**Work task**
Could you show each line of the records that contains the word "command"?

**Record set**
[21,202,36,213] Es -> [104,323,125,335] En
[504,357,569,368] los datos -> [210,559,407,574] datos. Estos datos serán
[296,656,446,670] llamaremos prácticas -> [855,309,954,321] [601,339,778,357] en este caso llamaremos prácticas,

...

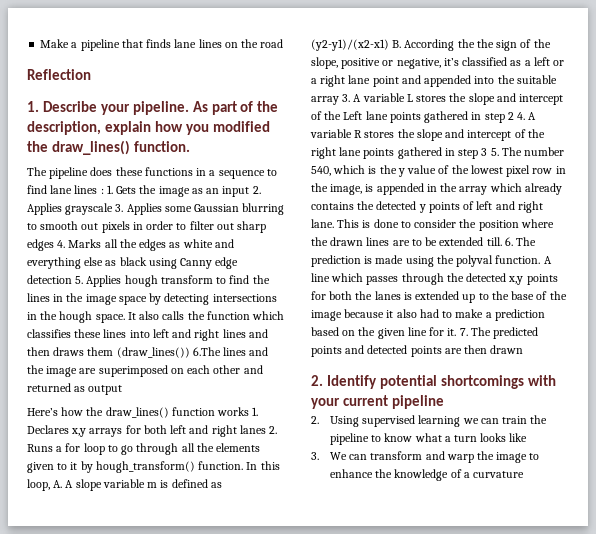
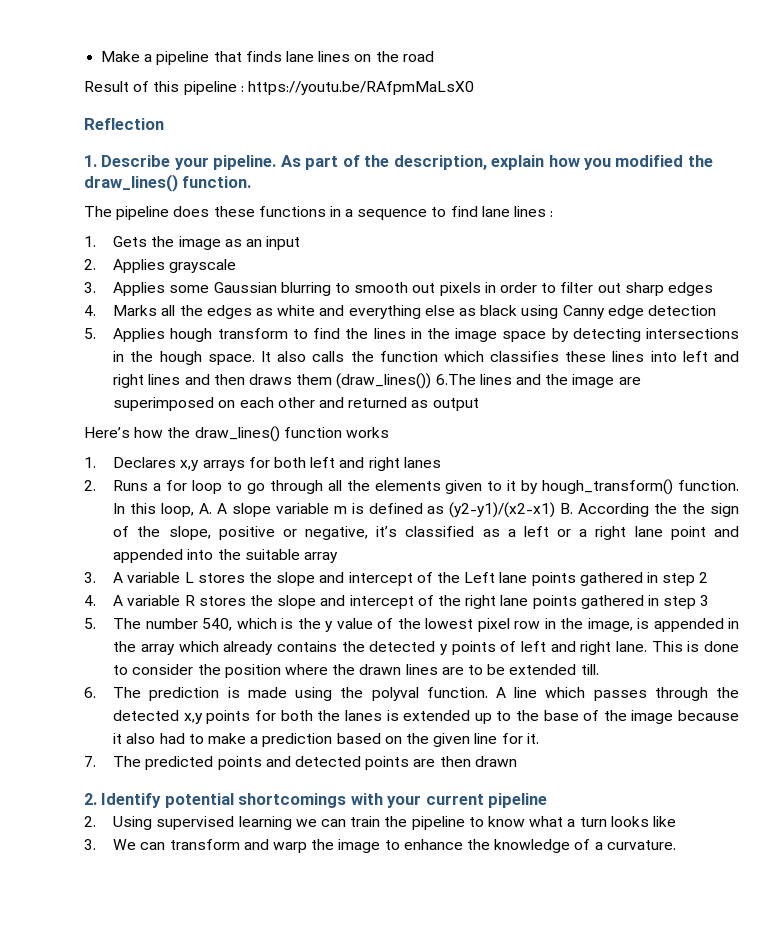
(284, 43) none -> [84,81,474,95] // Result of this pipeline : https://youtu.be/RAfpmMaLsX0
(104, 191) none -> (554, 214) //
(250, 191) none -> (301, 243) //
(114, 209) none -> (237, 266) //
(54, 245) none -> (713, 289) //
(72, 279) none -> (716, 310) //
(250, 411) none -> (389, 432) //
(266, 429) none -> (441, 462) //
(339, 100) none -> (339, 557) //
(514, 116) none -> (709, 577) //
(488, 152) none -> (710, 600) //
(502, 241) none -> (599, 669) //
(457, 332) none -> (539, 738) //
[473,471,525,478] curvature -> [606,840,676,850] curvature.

* * *

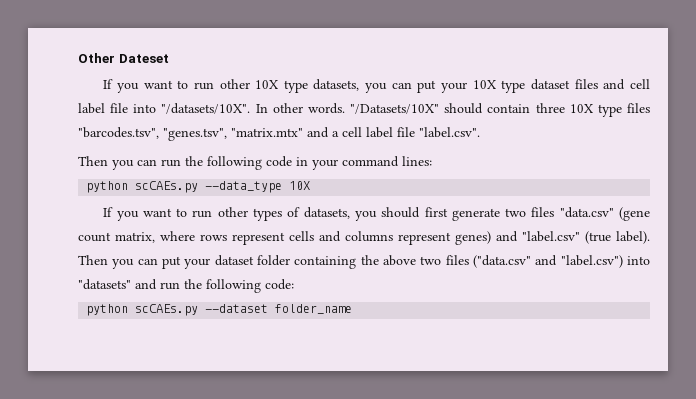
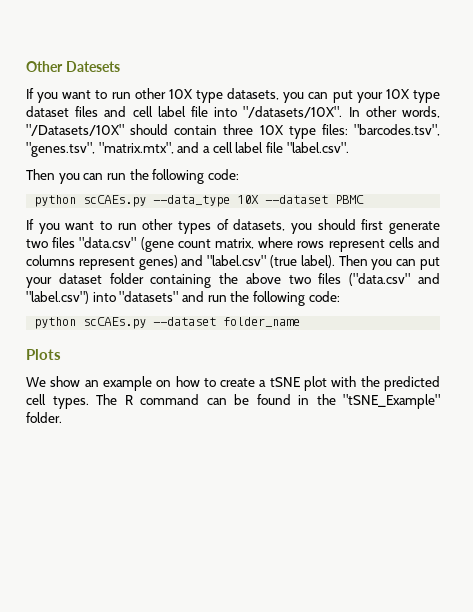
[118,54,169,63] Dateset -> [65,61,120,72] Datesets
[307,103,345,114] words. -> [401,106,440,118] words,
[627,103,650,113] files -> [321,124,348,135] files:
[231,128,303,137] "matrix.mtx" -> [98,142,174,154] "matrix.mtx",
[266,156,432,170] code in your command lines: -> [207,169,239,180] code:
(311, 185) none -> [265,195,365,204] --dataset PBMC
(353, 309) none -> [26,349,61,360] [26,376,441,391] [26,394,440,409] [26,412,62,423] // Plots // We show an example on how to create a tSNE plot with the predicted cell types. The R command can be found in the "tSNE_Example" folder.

**Response to this exercise**
[266,156,432,170] code in your command lines: -> [207,169,239,180] code:
(353, 309) none -> [26,349,61,360] [26,376,441,391] [26,394,440,409] [26,412,62,423] // Plots // We show an example on how to create a tSNE plot with the predicted cell types. The R command can be found in the "tSNE_Example" folder.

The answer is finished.